Uncertain Fates

NM's next governor could commute death sentences

And you thought capital punishment was dead.

Although the New Mexico Legislature voted to repeal the death penalty in March, the new law doesn't impact the two men currently on death row or any others who could be sentenced to death for crimes committed before July 2009.

Gov. Bill Richardson told reporters at the bill signing that he wouldn't use his pardon power to commute the remaining sentences, and so death-penalty opponents looked to the New Mexico Supreme Court for relief.

In May, the court's justices entertained the idea of finishing what the Legislature started, during oral arguments in the case of accused deputy-killer Michael Astorga. They, too, left the issue hanging when they quashed Astorga's appeal, without explanation, on Sept. 17.

This volleys the death penalty into the voters' court: The next governor will have the power to commute the sentences of those left on death row.

Anti-death-penalty activists will have friends on the Democratic ticket. Sen. Michael Sanchez, D-Valencia, who has formed an exploratory committee for a possible gubernatorial bid, championed the repeal bill on the Senate floor. Lt. Gov. Diane Denish, the only fully announced Democratic candidate for governor, also backed the repeal—though she stops short of supporting blanket commutation.

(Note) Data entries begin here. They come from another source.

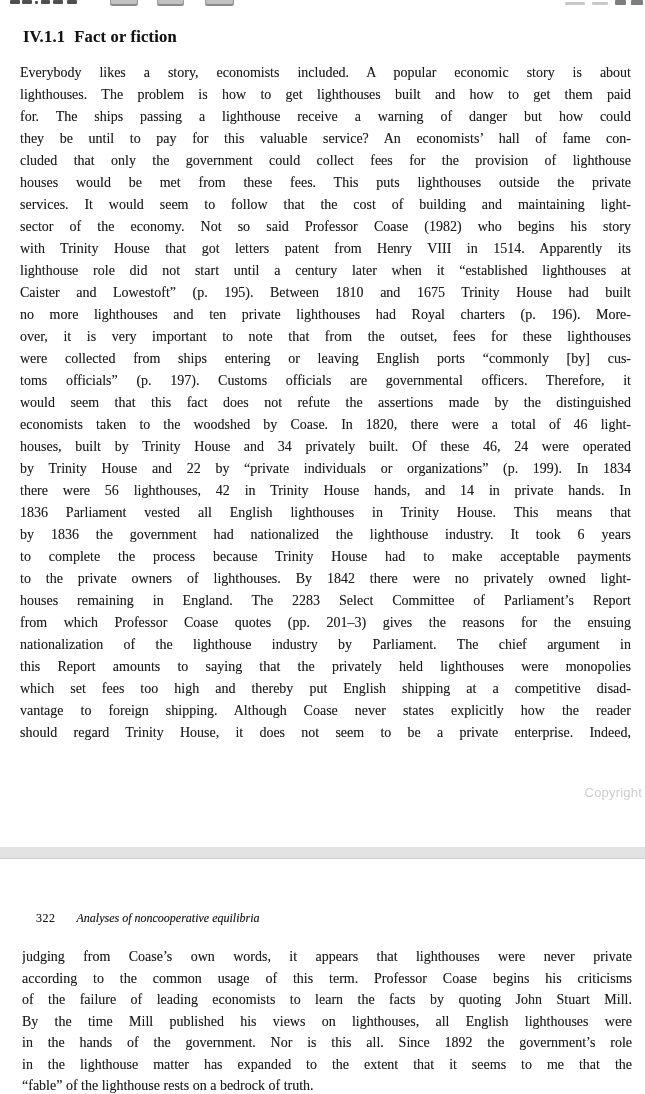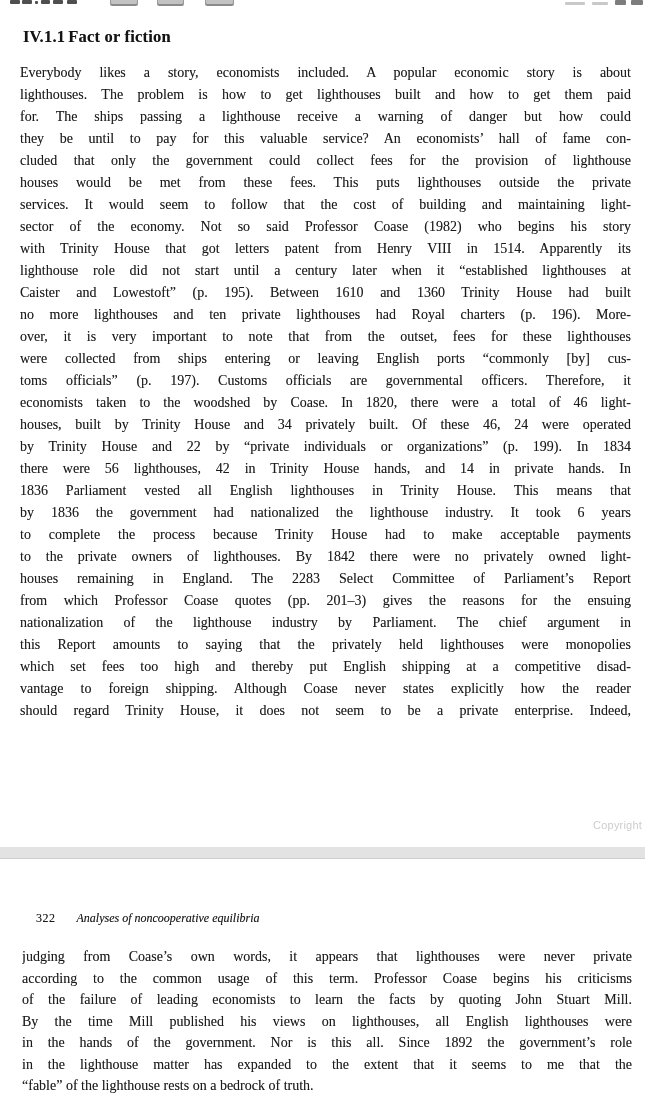--- a/index.html
+++ b/index.html
@@ -34,7 +34,7 @@
     letter-spacing:0.2px; white-space:nowrap;
     text-shadow: 0 0 0.5px rgba(20,20,20,0.45);
   }
-  .section-heading .sec-num { margin-right:3px; }
+  .section-heading .sec-num { margin-right:9px; }
 
   .body-block { position:absolute; }
   .text-line {

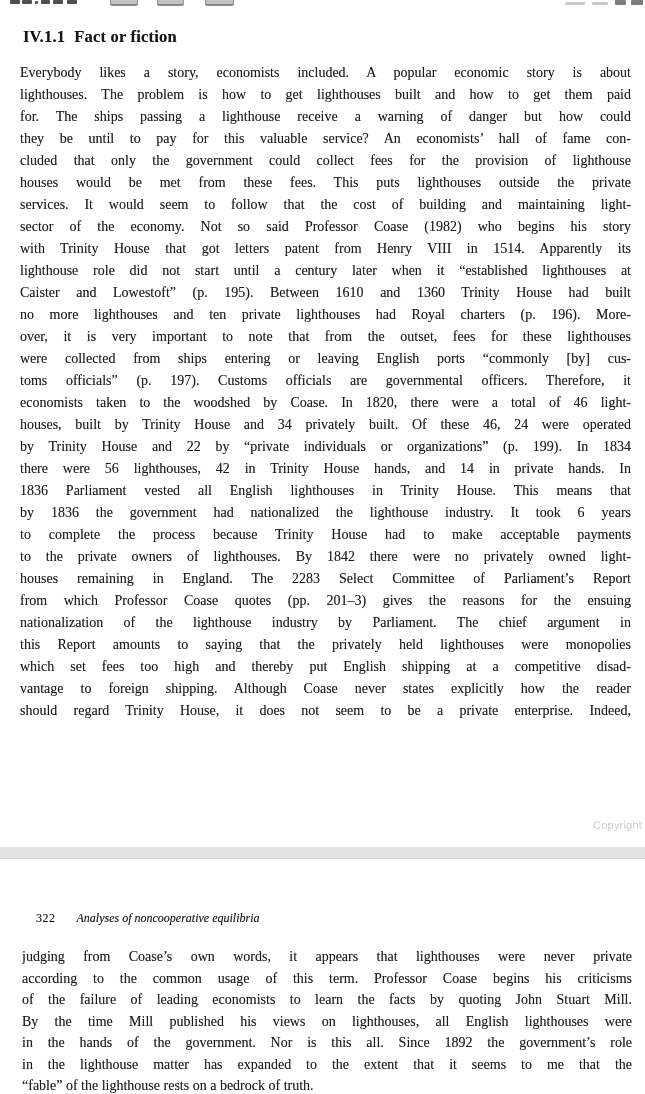--- a/index.html
+++ b/index.html
@@ -109,7 +109,7 @@
         <div class="text-line">sector of the economy. Not so said Professor Coase (1982) who begins his story</div>
         <div class="text-line">with Trinity House that got letters patent from Henry VIII in 1514. Apparently its</div>
         <div class="text-line">lighthouse role did not start until a century later when it “established lighthouses at</div>
-        <div class="text-line">Caister and Lowestoft” (p. 195). Between 1610 and 1360 Trinity House had built</div>
+        <div class="text-line">Caister and Lowestoft” (p. 195). Between 1810 and 1675 Trinity House had built</div>
         <div class="text-line">no more lighthouses and ten private lighthouses had Royal charters (p. 196). More-</div>
         <div class="text-line">over, it is very important to note that from the outset, fees for these lighthouses</div>
         <div class="text-line">were collected from ships entering or leaving English ports “commonly [by] cus-</div>

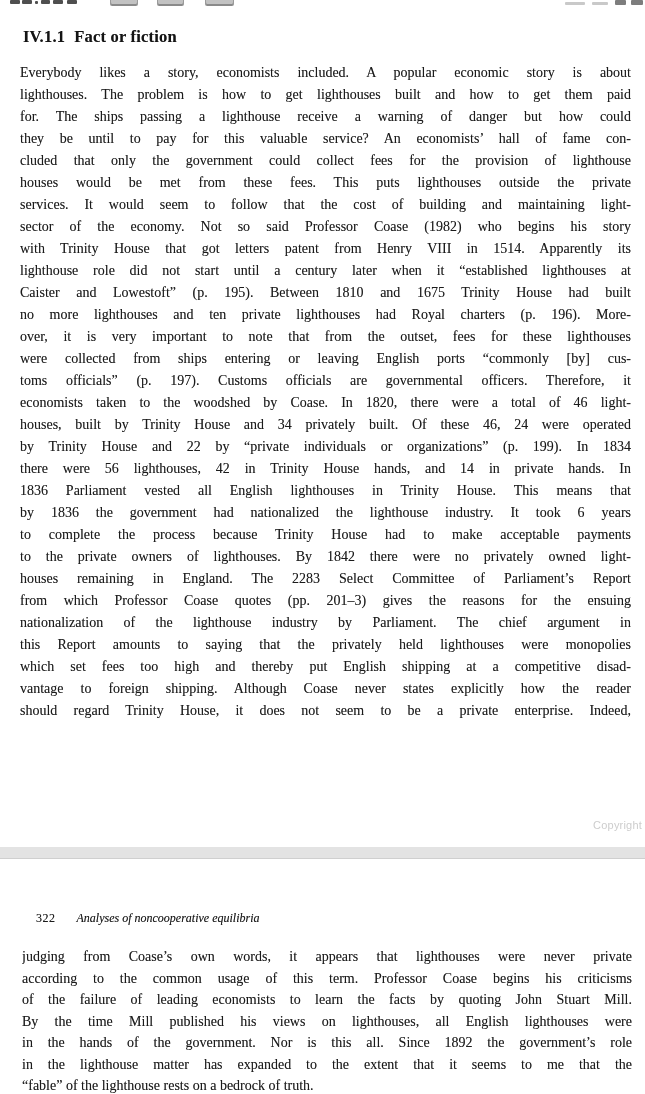--- a/index.html
+++ b/index.html
@@ -114,6 +114,7 @@
         <div class="text-line">over, it is very important to note that from the outset, fees for these lighthouses</div>
         <div class="text-line">were collected from ships entering or leaving English ports “commonly [by] cus-</div>
         <div class="text-line">toms officials” (p. 197). Customs officials are governmental officers. Therefore, it</div>
+        <div class="text-line">would seem that this fact does not refute the assertions made by the distinguished</div>
         <div class="text-line">economists taken to the woodshed by Coase. In 1820, there were a total of 46 light-</div>
         <div class="text-line">houses, built by Trinity House and 34 privately built. Of these 46, 24 were operated</div>
         <div class="text-line">by Trinity House and 22 by “private individuals or organizations” (p. 199). In 1834</div>

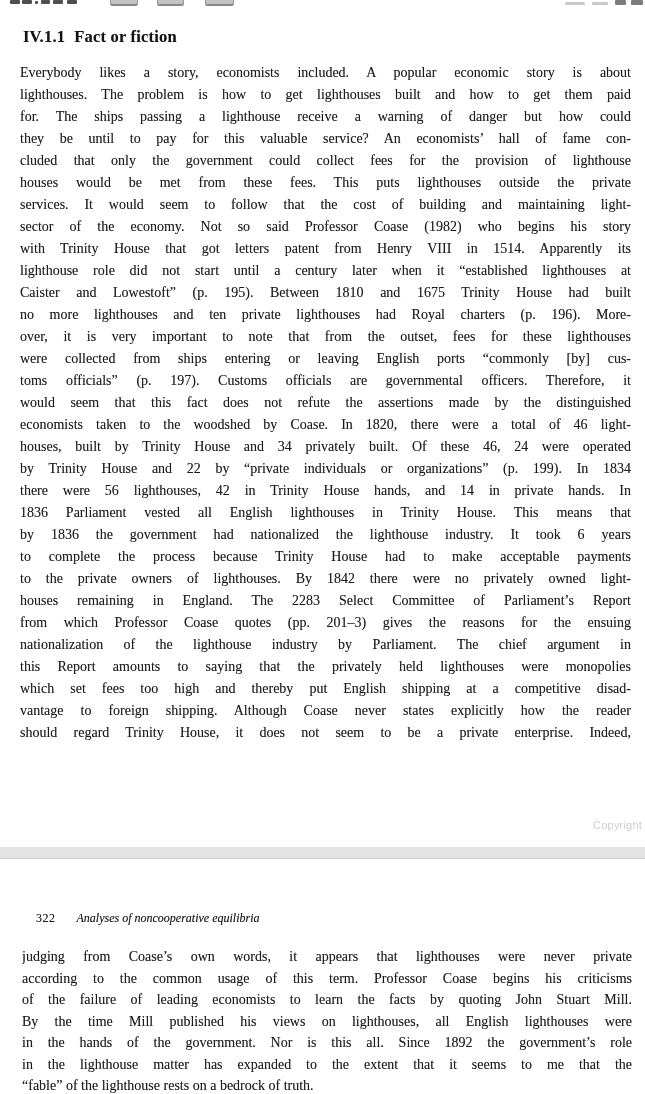--- a/index.html
+++ b/index.html
@@ -53,9 +53,9 @@
   .last-line { text-align-last: left; }
 
   .copyright-note {
-    position:absolute; top:819px; right:3px;
+    position:absolute; top:785px; right:3px;
     font-family:"Liberation Sans","DejaVu Sans",sans-serif;
-    font-size:11px; color:#cdcdcd; letter-spacing:0.2px;
+    font-size:13px; color:#cdcdcd; letter-spacing:0.2px;
   }
 
   .page-divider {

"When I serve as New Mexico's governor, I will carefully review any request for pardon or commutation of sentence on a case-by-case basis that is brought to my office," Denish says via email through a spokeswoman.

But anti-death-penalty advocates may find an ally on the Republican primary ballot, as well.

Gubernatorial candidate Rep. Janice Arnold-Jones, R-Bernalillo, tells SFR she would consider commuting the sentences of the two men on death row and any others who may join them.

"If there is a case brought forward, I would make sure the evidence supports [the conviction]," Arnold-Jones says. "With many people who have been on death row, we get to digging into the evidence and, with the technology that we have today, we find out we were going to make a mistake."

Arnold-Jones adds: "I think life is sacred, whether you're a baby or an adult."

Arnold-Jones voted to repeal the death penalty in 2007 and again in 2009, and says the decision was a moral, not a religious one. But moreover:

"The biggest reason that I couldn't sustain the death penalty any longer is it's not working," she says. "It is fraught with so many issues, so much cost and it bogs down our system. It's just not working."

Arnold-Jones' reasons for opposing capital punishment echo those of Gov. Toney Anaya—an anti-death-penalty Democrat who ordered commutations for all five men on death row before he left office in 1986.

"I made it very clear I would not allow the execution of anyone while I was governor," Anaya tells SFR. "People either voted for me because of that or in spite of that. The polls in those days were very, very strongly in favor of the death penalty so, if anything, it was going to hurt me. Obviously it didn't hurt me enough to keep from being elected."

In polling these days, New Mexicans favor life without possibility of parole instead of the death penalty. However, that won't make it easier for Arnold-Jones in the 2010 Republican primary, political analyst and President of Research & Polling Inc. Brian Sanderoff tells SFR.

"In a Republican primary, you have a low-turnout election of committed Republican voters who tend to be a little more ideological," Sanderoff says. "Her political opponents, in my opinion, would in all likelihood use it against her in terms of a campaign message."

One such political opponent isn't even running for governor: Republican Bernalillo County Sheriff Darren White.

"She's going to have a difficult time in the primary," White tells SFR. "Now that it's been repealed, [the death penalty] has a lot of people upset."

However, White's effort to "Repeal the Repeal" with a 2010 ballot measure has its own problems. White says he has learned from the Secretary of State's Office that the state constitution prohibits ballot measures relating to public safety or health, and that he needs the attorney general's opinion as to whether the death penalty can be decided by voters.